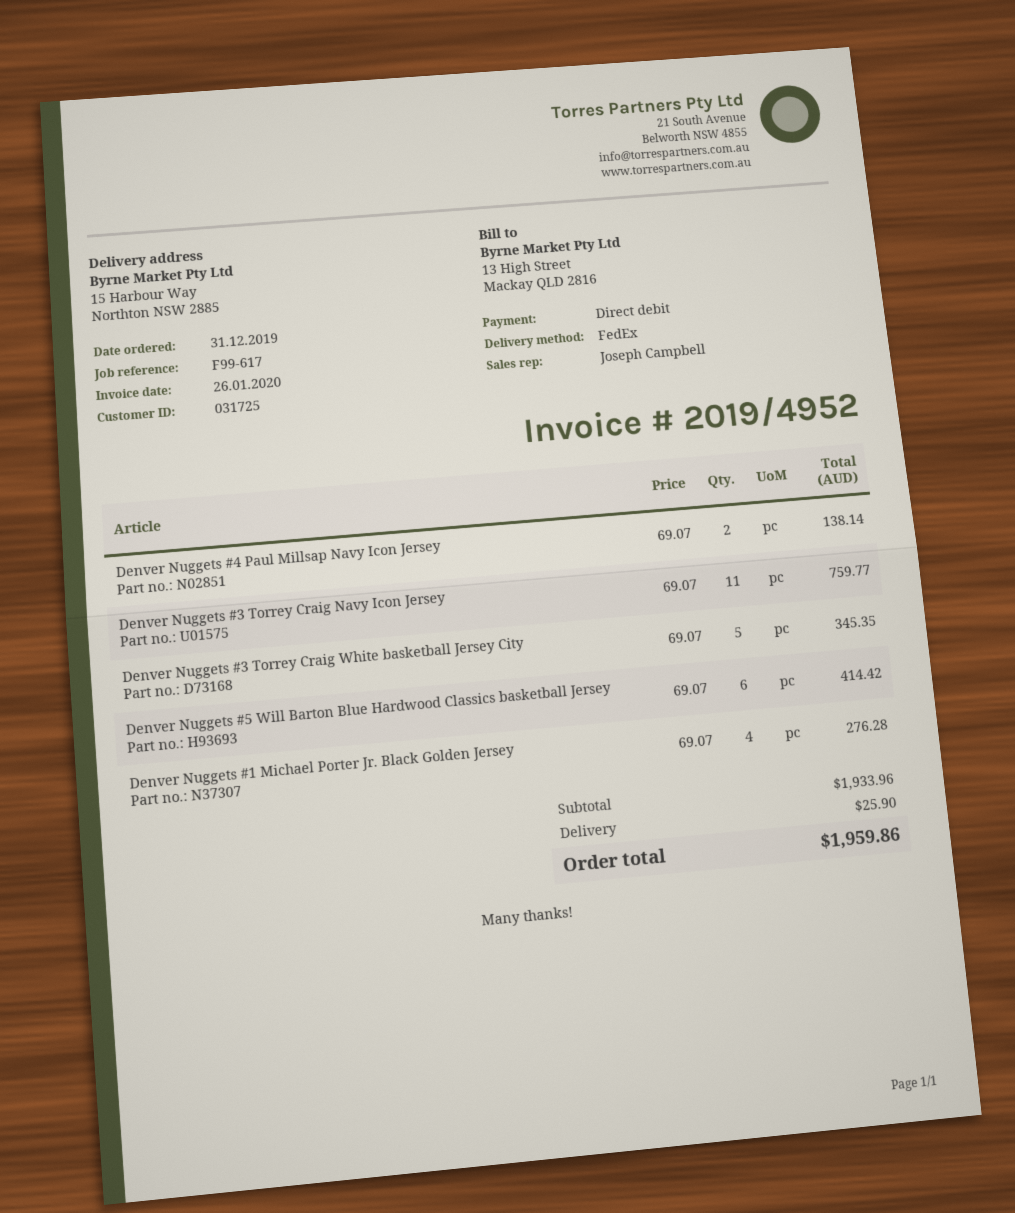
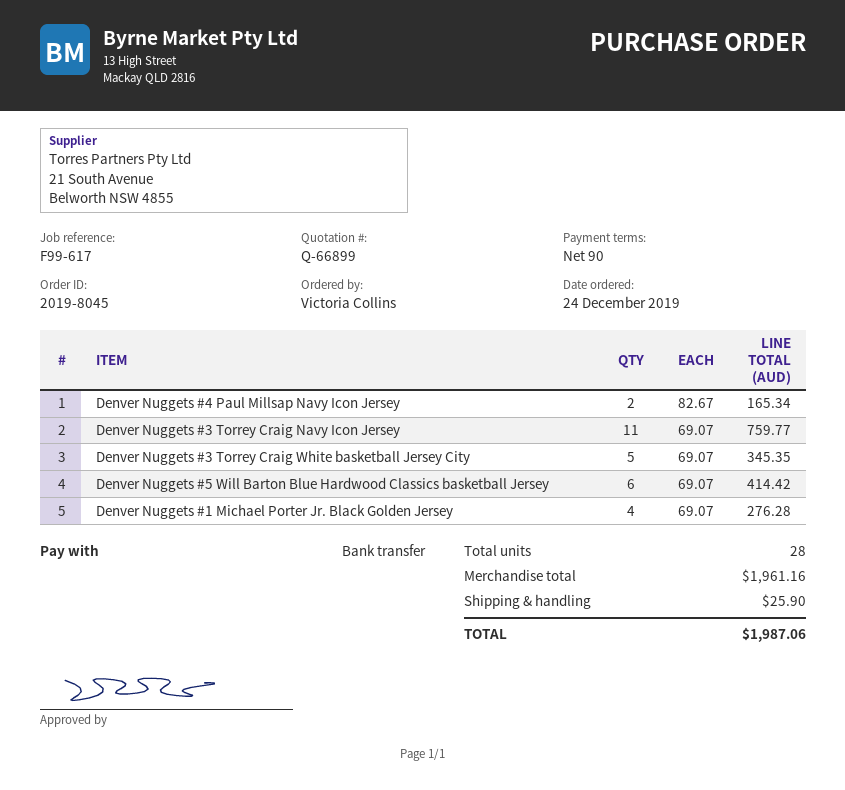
order date: 2019-12-31 -> 2019-12-24
payment method: direct debit -> bank transfer
Denver Nuggets #4 Paul Millsap Navy Icon Jersey: 2 x 69.07 = 138.14 -> 2 x 82.67 = 165.34
subtotal: 1933.96 -> 1961.16
total: 1959.86 -> 1987.06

━━━━━━━━━━━━━━━━

◆ **ASSIGNMENT**:
Output the line containing "payment method: direct debit -> bank transfer" and every line after it through the final line of the records above, exactly as written and nothing else.

◆ **ANSWER SPACE**:
payment method: direct debit -> bank transfer
Denver Nuggets #4 Paul Millsap Navy Icon Jersey: 2 x 69.07 = 138.14 -> 2 x 82.67 = 165.34
subtotal: 1933.96 -> 1961.16
total: 1959.86 -> 1987.06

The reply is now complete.